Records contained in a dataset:
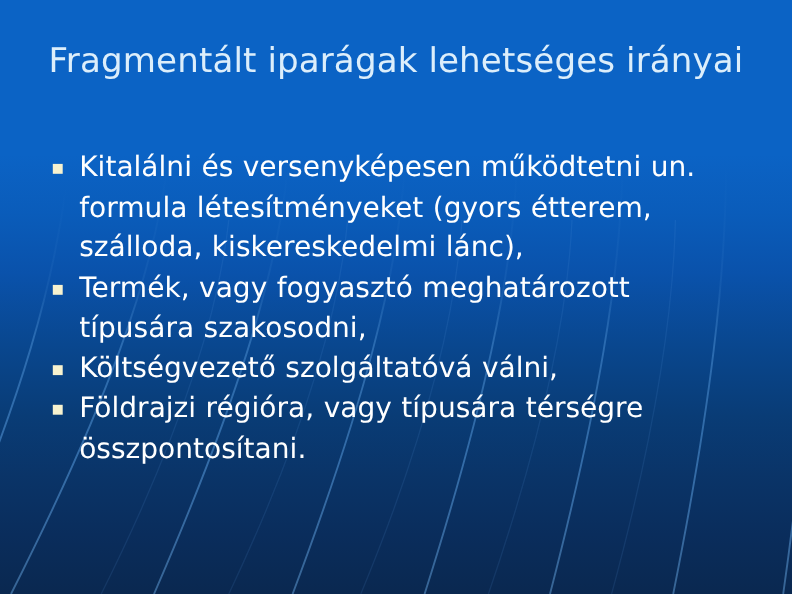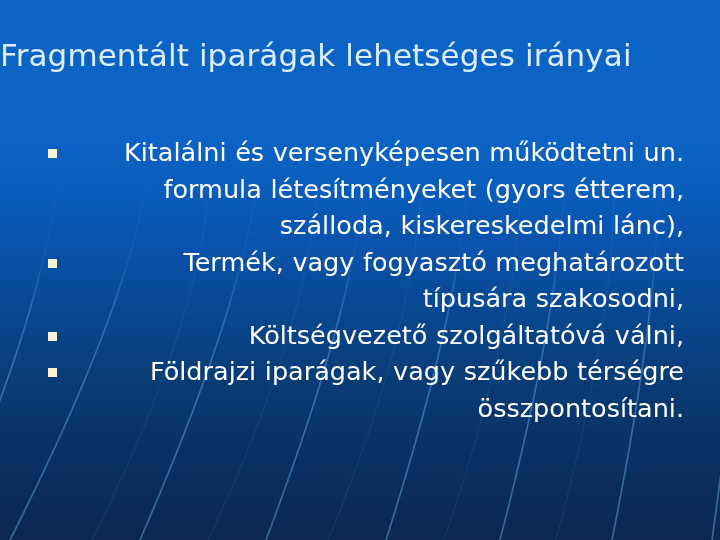"Fragmentált iparágak lehetséges irányai" #title { text-align: none -> center }
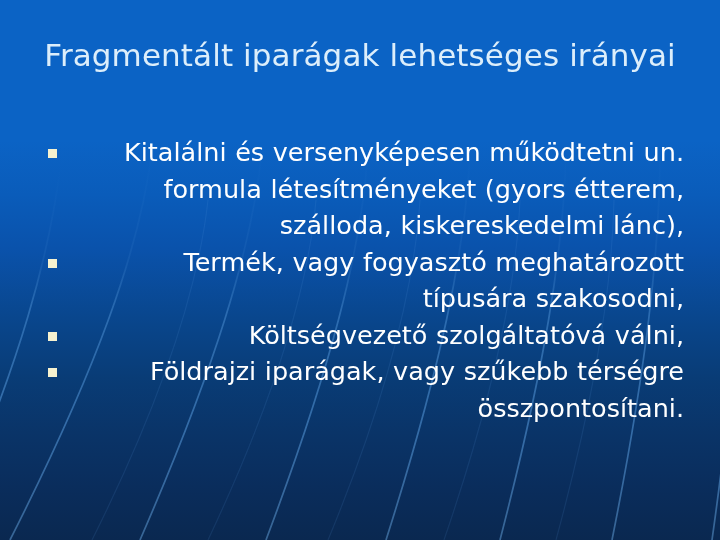"Kitalálni és versenyképesen működtetni" .bullet-row { text-align: right -> none }
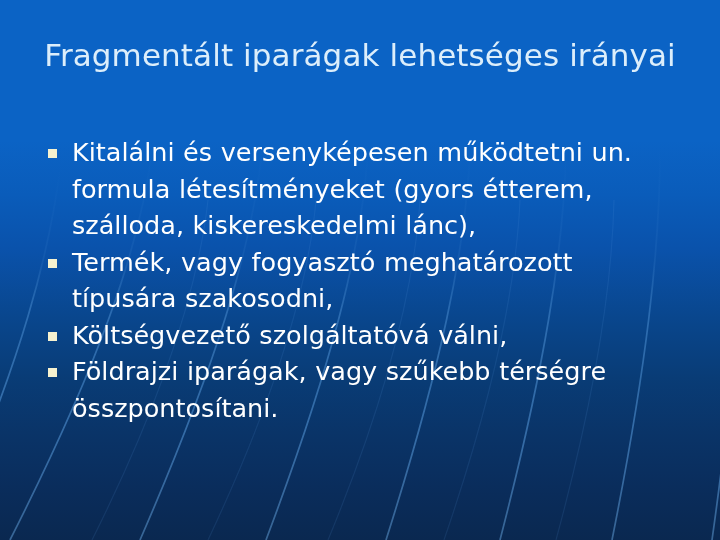"Földrajzi iparágak, vagy szűkebb" span.bullet-text { text: iparágak, vagy szűkebb -> régióra, vagy típusára }
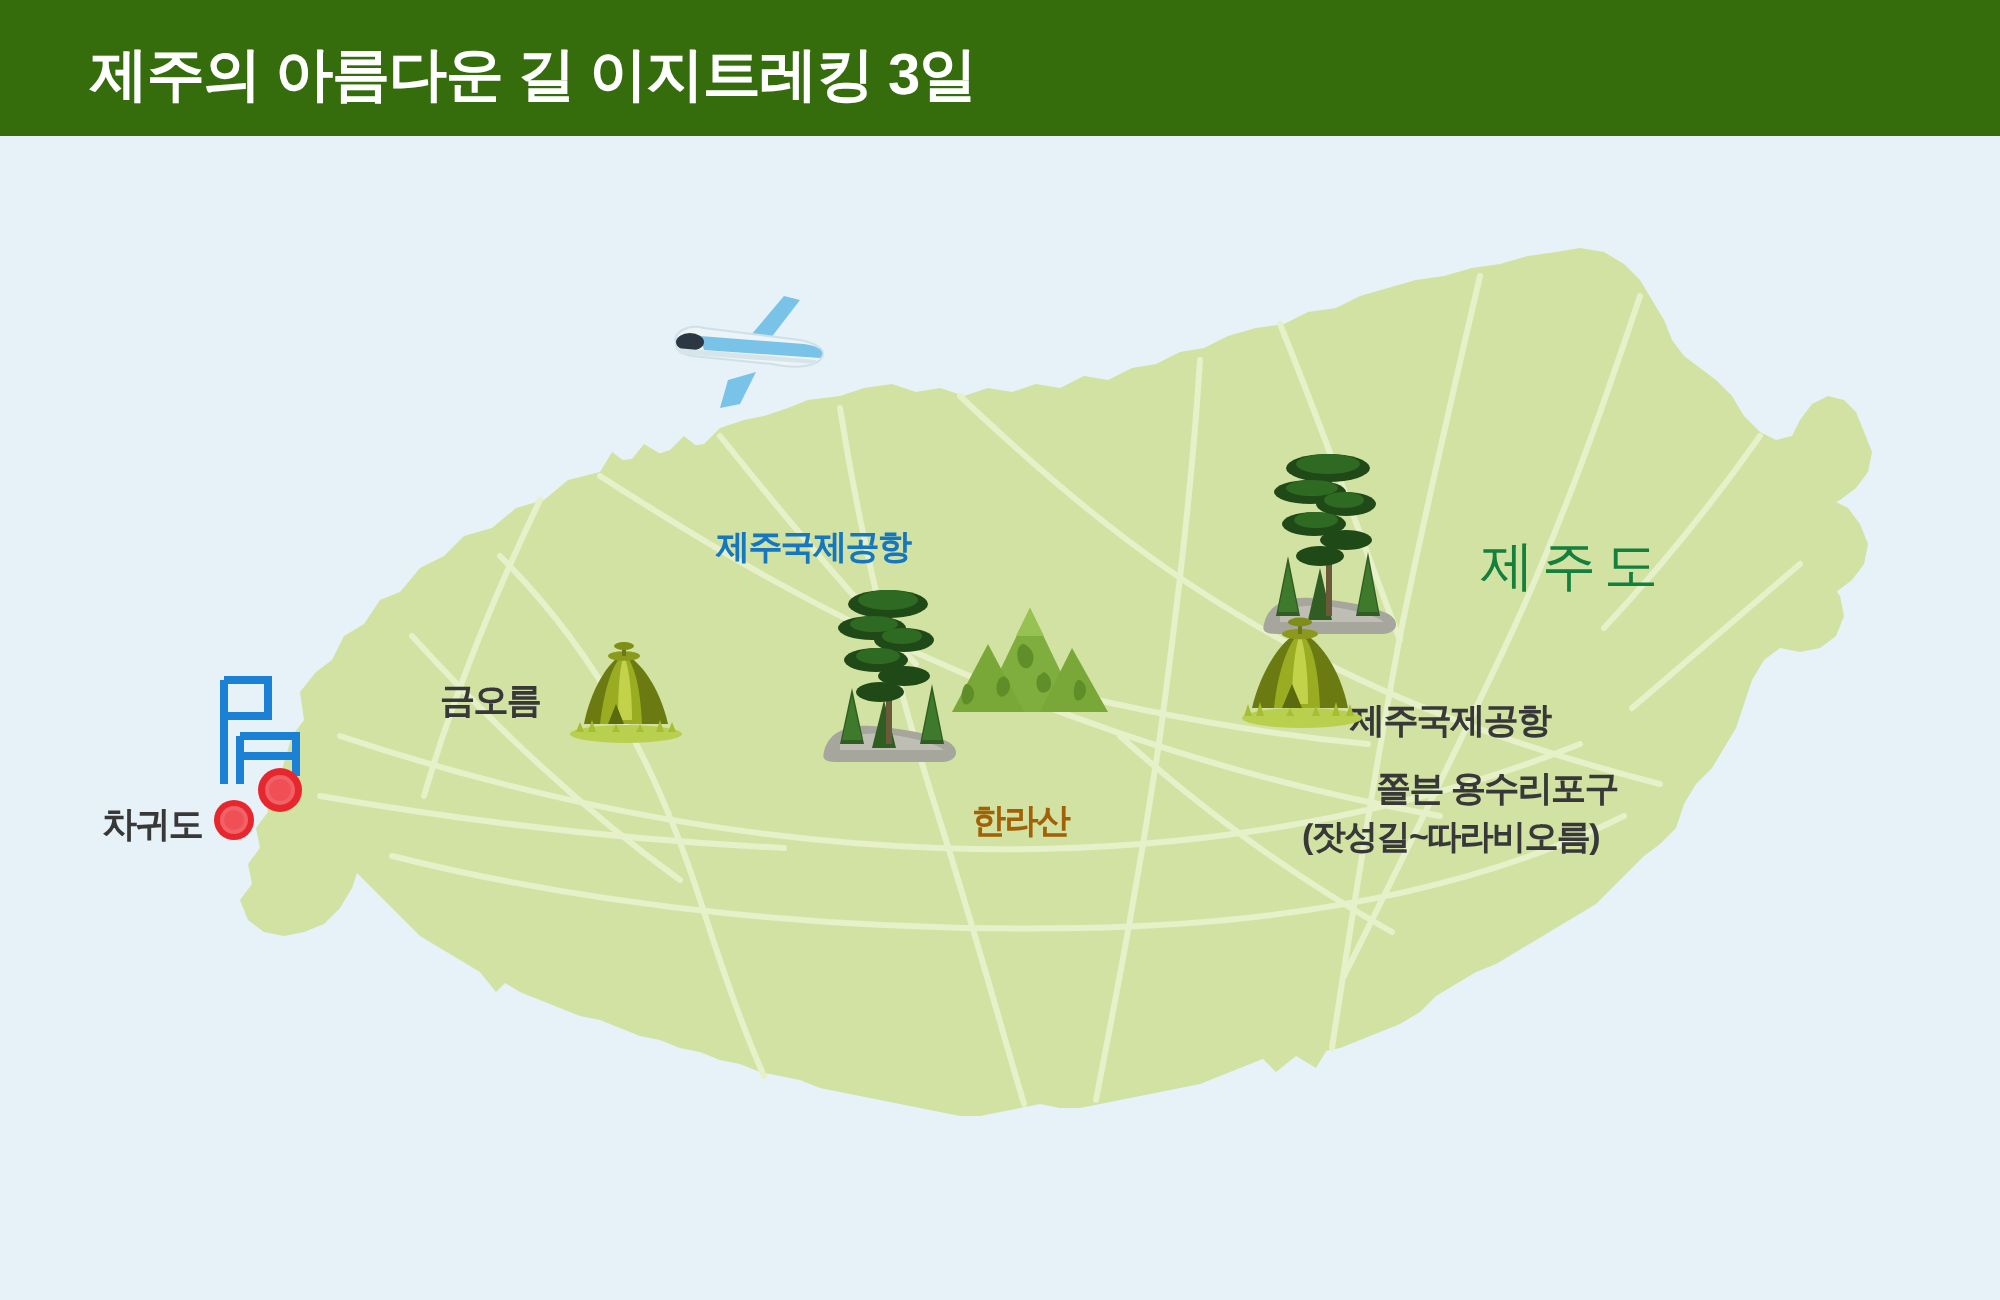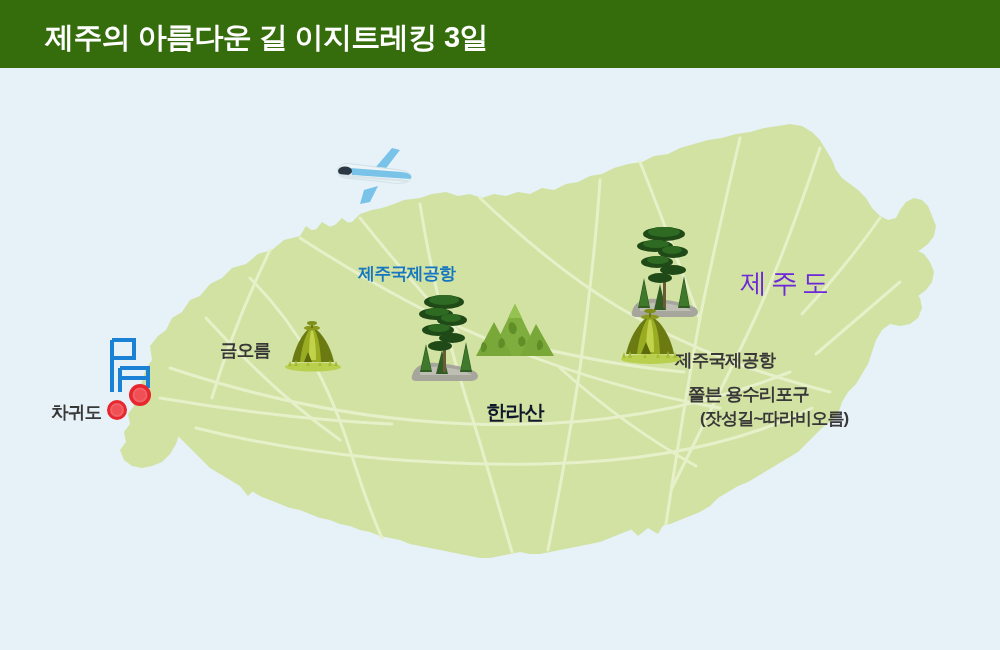"제주도" .lbl-island { color: #6d28d9 -> #15803d }
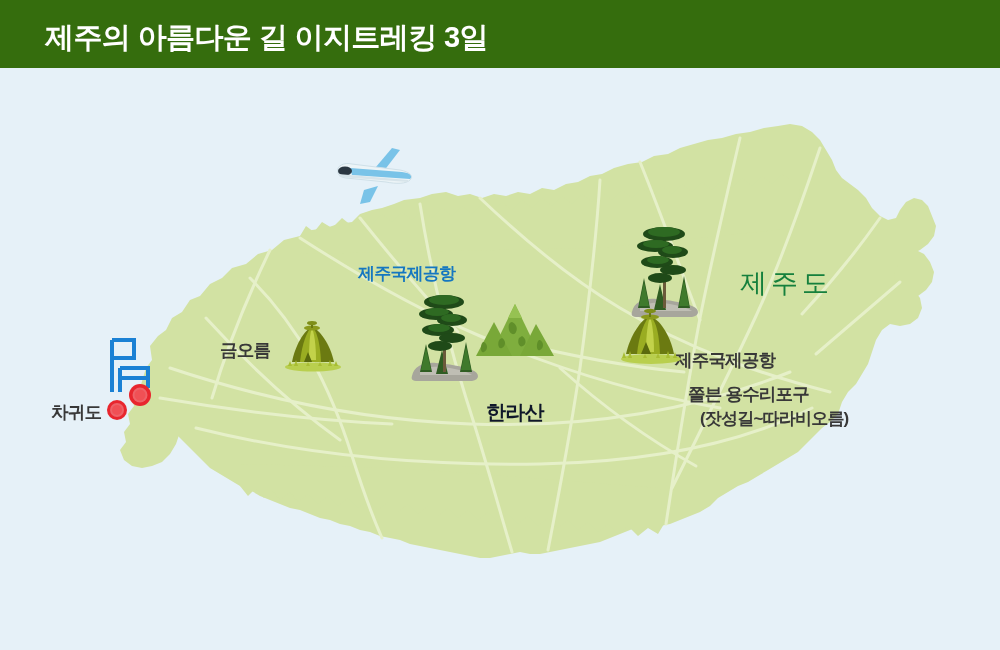"한라산" .lbl-green { color: #0f172a -> #a16207; font-size: 20px -> 17px }
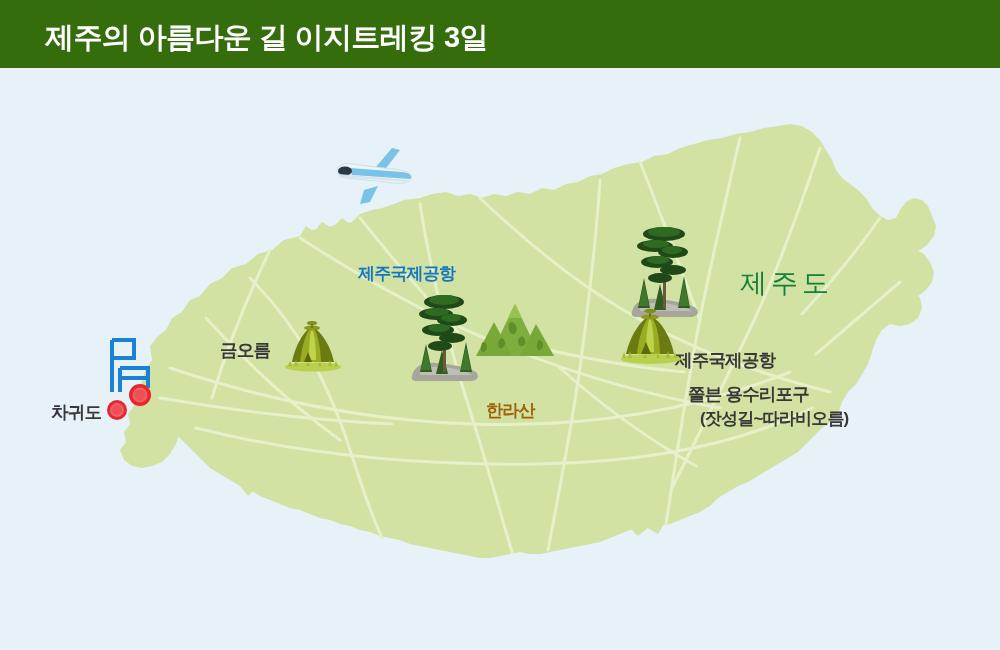"(잣성길~따라비오름)" div.map-label { left: 700px -> 651px }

### [DESCRIPTION OF THE TASK]
Each line above should be returned exactly as it stands, minus any pictures.

### [OUTPUT OF THE TASK]
"Fragmentált iparágak lehetséges irányai" #title { text-align: none -> center }
"Kitalálni és versenyképesen működtetni" .bullet-row { text-align: right -> none }
"Földrajzi iparágak, vagy szűkebb" span.bullet-text { text: iparágak, vagy szűkebb -> régióra, vagy típusára }
"제주도" .lbl-island { color: #6d28d9 -> #15803d }
"한라산" .lbl-green { color: #0f172a -> #a16207; font-size: 20px -> 17px }
"(잣성길~따라비오름)" div.map-label { left: 700px -> 651px }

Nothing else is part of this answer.